Der Bundesrat hat das sog. Betriebsrentenstärkungsgesetz beschlossen. Mit dem Gesetz, welches im Wesentlichen am 1.1.2018 in Kraft tritt, soll u. a. die betriebliche Altersvorsorge in kleinen Unternehmen gefördert werden.

Die wichtigsten Regelungen im Überblick:

Sozialpartnermodell: Künftig sollen Gewerkschaften und Arbeitgeber die Möglichkeit haben, Betriebsrenten erstmals ohne die Haftung von Arbeitgebern vereinbaren zu können. Damit steht der Arbeitgeber lediglich für die sogenannte Zielrente ein und nicht für deren Rendite. Die Zielrente wird in den externen Durchführungswegen Pensionskasse, Pensionsfonds und Direktversicherung durchgeführt werden können.

Im Gegenzug dafür sollen sich Arbeitgeber an der Absicherung der Zielrente innerhalb von Tarifverträgen mit Sicherungsbeiträgen beteiligen. Nichttarifgebundene Arbeitgeber und Beschäftigte können vereinbaren, dass die einschlägigen Tarifverträge auch für sie gelten sollen.

Beteiligung von Geringverdienern an der betrieblichen Altersvorsorge: Arbeitgeber erhalten künftig einen direkten Steuerzuschuss von 30 %, wenn sie Beschäftigten mit weniger als 2.200 € brutto eine Betriebsrente anbieten. Hierzu müssen sie Beiträge zahlen – zwischen 240 € bis 480 € im Kalenderjahr.

Höchstbetrag bei der Entgeltumwandlung: Derzeit gilt für Beiträge an eine Pensionskasse, einen Pensionsfonds und eine Direktversicherung ein steuerfreier Höchstbetrag von 4 % der Beitragsbemessungsgrenze der gesetzlichen Rentenversicherung (West). Mit dem Betriebsrentenstärkungsgesetz wird dieser Höchstbetrag auf 8 % angehoben.
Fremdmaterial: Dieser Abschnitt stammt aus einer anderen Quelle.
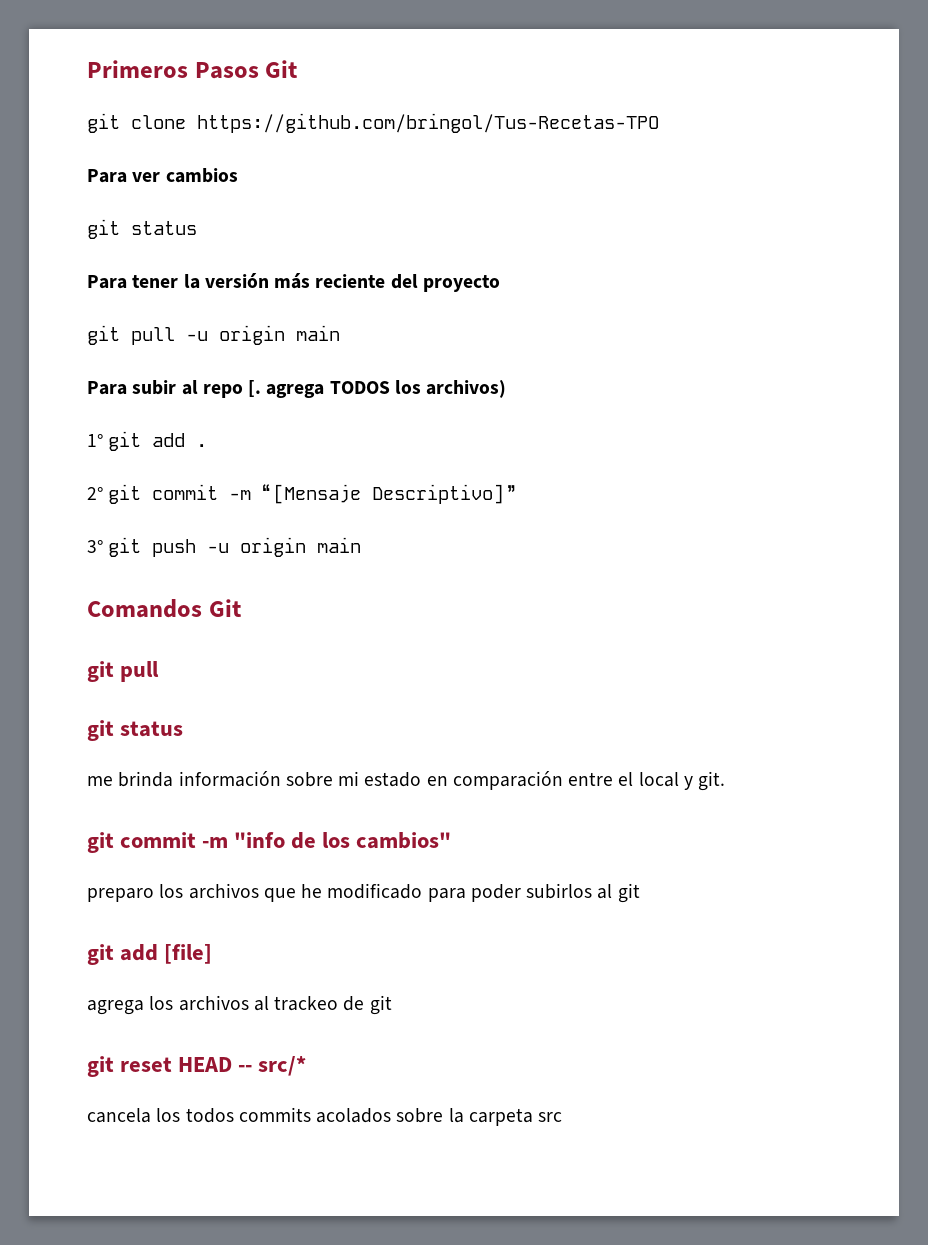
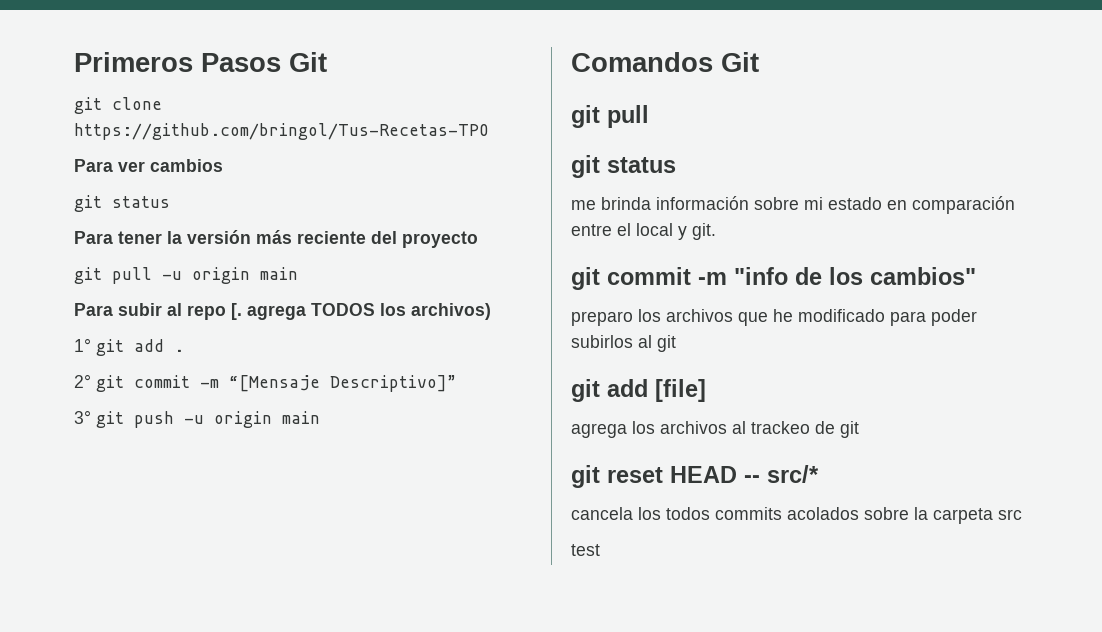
+ test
Gleichzeitig entfällt der bislang zusätzlich geltende Freibetrag von 1.800 € für Beiträge aufgrund einer Versorgungszusage, die nach dem 31.12.2004 erteilt wurde.

Erhöhung der Grundzulage bei der Riester-Rente: Die Grundzulage bei der Riester-Rente wird von derzeit 154 € auf 175 € jährlich erhöht.

Anrechnungsfreie Zusatzrenten bei Grundsicherung im Alter: Für Bezieher von Grundsicherung bleiben freiwillige Zusatzrenten künftig bis 202 € anrechnungsfrei. Das gilt für die Grundsicherung im Alter und bei Erwerbsminderung sowie bei der ergänzenden Hilfe zum Lebensunterhalt in der Kriegsopferfürsorge.